→ EXERCISE INPUT:
+---+

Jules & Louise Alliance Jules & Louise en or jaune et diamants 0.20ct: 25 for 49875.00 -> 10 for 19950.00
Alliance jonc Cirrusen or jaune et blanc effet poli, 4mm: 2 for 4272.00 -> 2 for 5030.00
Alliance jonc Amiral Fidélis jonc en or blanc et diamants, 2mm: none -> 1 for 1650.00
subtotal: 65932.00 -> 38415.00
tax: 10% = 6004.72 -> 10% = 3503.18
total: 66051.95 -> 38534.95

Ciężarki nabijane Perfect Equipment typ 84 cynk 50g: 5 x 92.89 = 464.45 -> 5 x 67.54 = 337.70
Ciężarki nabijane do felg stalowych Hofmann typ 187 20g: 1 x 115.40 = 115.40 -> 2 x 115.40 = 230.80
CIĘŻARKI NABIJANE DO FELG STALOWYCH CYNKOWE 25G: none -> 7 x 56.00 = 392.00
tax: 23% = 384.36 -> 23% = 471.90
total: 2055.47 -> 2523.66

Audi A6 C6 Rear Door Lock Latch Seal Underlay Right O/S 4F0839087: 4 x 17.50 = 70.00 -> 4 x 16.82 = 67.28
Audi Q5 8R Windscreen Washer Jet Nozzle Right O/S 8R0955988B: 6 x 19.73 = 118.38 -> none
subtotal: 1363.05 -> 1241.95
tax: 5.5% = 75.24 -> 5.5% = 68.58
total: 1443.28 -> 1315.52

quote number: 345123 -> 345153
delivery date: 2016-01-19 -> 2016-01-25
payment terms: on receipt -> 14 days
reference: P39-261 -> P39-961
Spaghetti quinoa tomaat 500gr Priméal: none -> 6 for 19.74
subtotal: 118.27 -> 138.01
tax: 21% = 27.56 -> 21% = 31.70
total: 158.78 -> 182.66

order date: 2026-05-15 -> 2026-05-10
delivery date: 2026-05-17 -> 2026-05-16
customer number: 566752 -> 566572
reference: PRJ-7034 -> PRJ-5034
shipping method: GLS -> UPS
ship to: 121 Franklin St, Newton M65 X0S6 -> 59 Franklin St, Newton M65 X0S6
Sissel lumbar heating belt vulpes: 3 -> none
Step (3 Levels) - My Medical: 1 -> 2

+---+

→ EXERCISE DIRECTIONS:
The records above are to be restated word for word.

→ ANSWER TO THIS TASK:
Jules & Louise Alliance Jules & Louise en or jaune et diamants 0.20ct: 25 for 49875.00 -> 10 for 19950.00
Alliance jonc Cirrusen or jaune et blanc effet poli, 4mm: 2 for 4272.00 -> 2 for 5030.00
Alliance jonc Amiral Fidélis jonc en or blanc et diamants, 2mm: none -> 1 for 1650.00
subtotal: 65932.00 -> 38415.00
tax: 10% = 6004.72 -> 10% = 3503.18
total: 66051.95 -> 38534.95

Ciężarki nabijane Perfect Equipment typ 84 cynk 50g: 5 x 92.89 = 464.45 -> 5 x 67.54 = 337.70
Ciężarki nabijane do felg stalowych Hofmann typ 187 20g: 1 x 115.40 = 115.40 -> 2 x 115.40 = 230.80
CIĘŻARKI NABIJANE DO FELG STALOWYCH CYNKOWE 25G: none -> 7 x 56.00 = 392.00
tax: 23% = 384.36 -> 23% = 471.90
total: 2055.47 -> 2523.66

Audi A6 C6 Rear Door Lock Latch Seal Underlay Right O/S 4F0839087: 4 x 17.50 = 70.00 -> 4 x 16.82 = 67.28
Audi Q5 8R Windscreen Washer Jet Nozzle Right O/S 8R0955988B: 6 x 19.73 = 118.38 -> none
subtotal: 1363.05 -> 1241.95
tax: 5.5% = 75.24 -> 5.5% = 68.58
total: 1443.28 -> 1315.52

quote number: 345123 -> 345153
delivery date: 2016-01-19 -> 2016-01-25
payment terms: on receipt -> 14 days
reference: P39-261 -> P39-961
Spaghetti quinoa tomaat 500gr Priméal: none -> 6 for 19.74
subtotal: 118.27 -> 138.01
tax: 21% = 27.56 -> 21% = 31.70
total: 158.78 -> 182.66

order date: 2026-05-15 -> 2026-05-10
delivery date: 2026-05-17 -> 2026-05-16
customer number: 566752 -> 566572
reference: PRJ-7034 -> PRJ-5034
shipping method: GLS -> UPS
ship to: 121 Franklin St, Newton M65 X0S6 -> 59 Franklin St, Newton M65 X0S6
Sissel lumbar heating belt vulpes: 3 -> none
Step (3 Levels) - My Medical: 1 -> 2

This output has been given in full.